Гардемарины, вперед! глава из повести Подвал
Ходили по бабам - это громко сказано. Обычно знакомство проходило так:
- Эй, телки, сюда идите!
- Отвали.
- Да пошли вы сами, уродины!
- От уродов слышим.
И нет их уже, гордо удалились под наше отчаянное ржание.
Но в тот вечер мы продвинулись. Выйдя из подвала на обход, сразу наткнулись на двоих. Димон вдруг храбро пошел в атаку, клином врезался между подруг и обнял их за талии. Надо сказать, что северной зимой держать девушку за талию не так то просто, если только у вас не обезьяньи руки. Даже если у нее талия, как у юной Гурченко, в минус тридцать она превращается в бочонок мехом внутрь или мехом наружу. Так что руки у Димона постоянно соскальзывали. Пока он вел с подружками свой нехитрый разговор, я, плетясь сзади, тыкался то справа, то слева, то между ними, пытаясь разглядеть под огромными меховыми шапками и намотанными в три слоя шарфами, какая из барышень покрасивше.
Так дошли до их дома - желто-голубой девятиэтажки, каких в городе десятками понаделали украинские строители, предвосхищая скорую независимость своей далекой Родины. Сели на ограду детской площадки, еще не занесенную до конца снегом. Димон травит тупые анекдоты, я пытаюсь сказать что-то умное. Вдруг пасии наши исчезают, вместо них - три молодца. Два - типа нас, третий - как кирпич, притом не керамический, а селикатный. Буравит Димона глазами и просит сигарету. Димон был храбрым, он встал и сказал:
- Не курю и тебе не советую.
И тут же пал в снег, сраженный ударом в лицо. Следом рухнул я. Нас не пинали, даже не сказали ничего обидного. Развернулись и пошли в сторону несостоявшихся наших приятельниц, пугливо прижавшихся друг к другу на противоположном конце площадки.
Я грустно смотрел в мутное северное небо, запрокинув голову и устроив себе на носу снежную пирамиду, подкрашиваемую изнутри пульсирующим багрянцем. Димон прыгал вокруг меня, кляня всех баб на свете и грозясь замочить тех козлов. Когда кровь остановилась, мы разошлись по домам.
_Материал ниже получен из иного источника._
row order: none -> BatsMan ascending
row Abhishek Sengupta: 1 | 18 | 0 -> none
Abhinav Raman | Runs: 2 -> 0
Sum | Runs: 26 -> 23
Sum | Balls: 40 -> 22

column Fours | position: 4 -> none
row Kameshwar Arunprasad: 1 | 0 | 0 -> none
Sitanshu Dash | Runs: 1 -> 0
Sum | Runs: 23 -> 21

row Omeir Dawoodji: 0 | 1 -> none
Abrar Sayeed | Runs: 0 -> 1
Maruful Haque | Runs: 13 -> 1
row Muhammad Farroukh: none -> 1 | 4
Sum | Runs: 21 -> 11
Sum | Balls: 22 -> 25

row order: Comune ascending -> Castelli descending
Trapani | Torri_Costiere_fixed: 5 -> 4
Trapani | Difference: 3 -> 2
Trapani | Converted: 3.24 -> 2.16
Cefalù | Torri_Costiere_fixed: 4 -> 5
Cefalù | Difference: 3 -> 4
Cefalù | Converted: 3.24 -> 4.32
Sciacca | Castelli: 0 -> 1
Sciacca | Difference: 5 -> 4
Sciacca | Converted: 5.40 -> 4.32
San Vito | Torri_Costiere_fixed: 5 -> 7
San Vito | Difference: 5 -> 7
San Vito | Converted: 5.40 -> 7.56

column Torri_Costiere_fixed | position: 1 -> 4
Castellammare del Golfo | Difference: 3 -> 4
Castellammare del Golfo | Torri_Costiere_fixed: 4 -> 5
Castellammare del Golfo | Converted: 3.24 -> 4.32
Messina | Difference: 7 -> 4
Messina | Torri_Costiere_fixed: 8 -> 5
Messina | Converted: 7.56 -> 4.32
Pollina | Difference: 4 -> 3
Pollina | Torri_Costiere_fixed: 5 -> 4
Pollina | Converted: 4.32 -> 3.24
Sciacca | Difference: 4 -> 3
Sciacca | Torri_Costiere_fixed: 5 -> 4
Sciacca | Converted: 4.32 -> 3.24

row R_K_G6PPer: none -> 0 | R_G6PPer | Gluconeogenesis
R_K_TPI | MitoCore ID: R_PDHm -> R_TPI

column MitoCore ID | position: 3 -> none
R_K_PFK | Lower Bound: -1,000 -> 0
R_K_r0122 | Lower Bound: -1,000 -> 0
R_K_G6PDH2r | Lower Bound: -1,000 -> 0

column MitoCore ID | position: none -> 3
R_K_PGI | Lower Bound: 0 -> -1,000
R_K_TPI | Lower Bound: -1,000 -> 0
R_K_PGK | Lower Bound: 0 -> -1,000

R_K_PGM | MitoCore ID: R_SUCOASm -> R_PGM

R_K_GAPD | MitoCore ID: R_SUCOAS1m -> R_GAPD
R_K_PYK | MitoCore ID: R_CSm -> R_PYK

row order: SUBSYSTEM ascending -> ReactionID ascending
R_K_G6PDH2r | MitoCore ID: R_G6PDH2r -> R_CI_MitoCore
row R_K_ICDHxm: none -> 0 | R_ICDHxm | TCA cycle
По дороге опять засочилась кровь, накапав на белоснежный отворот полушубка. Пришлось зайти к Саньку, жившему по соседству. Мы терли мех мылом, полоскали в горячей воде (чего, как я позже узнал, никак нельзя в таких случаях - только в холодной!), промокали уксусом и даже плеснули водки из заначенной Саниным отцом бутылки. Капли исчезли, но вся поверхность стала бледно розовой. Я с детства не любил розовый цвет, поэтому взял ножницы и обкорнал все до подшерстка. Мохнатый отворот полушубка превратился в отворот стриженной дубленки.
Дома мама:
- Что нос припух?
- Да мы с Саньком боксировали.
- Аккуратнее будь.
Потерю новым полушубком шикарного меха родители не заметили.
Как то через пару недель, вечерком, я лежал на диване, праздновал начало осенних каникул и смотрел по телевизору очередную серию только вышедшего на экран "Гардемарины, вперед!". Звонок в дверь, за ней Димон.
- Макс, мы их нашли.
- Кого?
- Ну этих козлов.
Я вспомнил. Погрустнел. Достал убранные до весны тяжелые ботинки-говнодавы.
- Мам, я на минутку.
Во дворе шабла, человек десять.
- Убьем уродов! Замочим их!
Настроение поднялось, ринулись в город.
Димон долго жал на кнопку звонка, потом дубасил в дверь ногой, пока она наконец не открылась. За дверью - Кирпич, в трениках и с голым пузом, из под ног его недовольно смотрит на нас желтоватого цвета кот. Из дальней комнаты - "...не вешать нос, гардемарины, дурна ли жизнь иль хороша...".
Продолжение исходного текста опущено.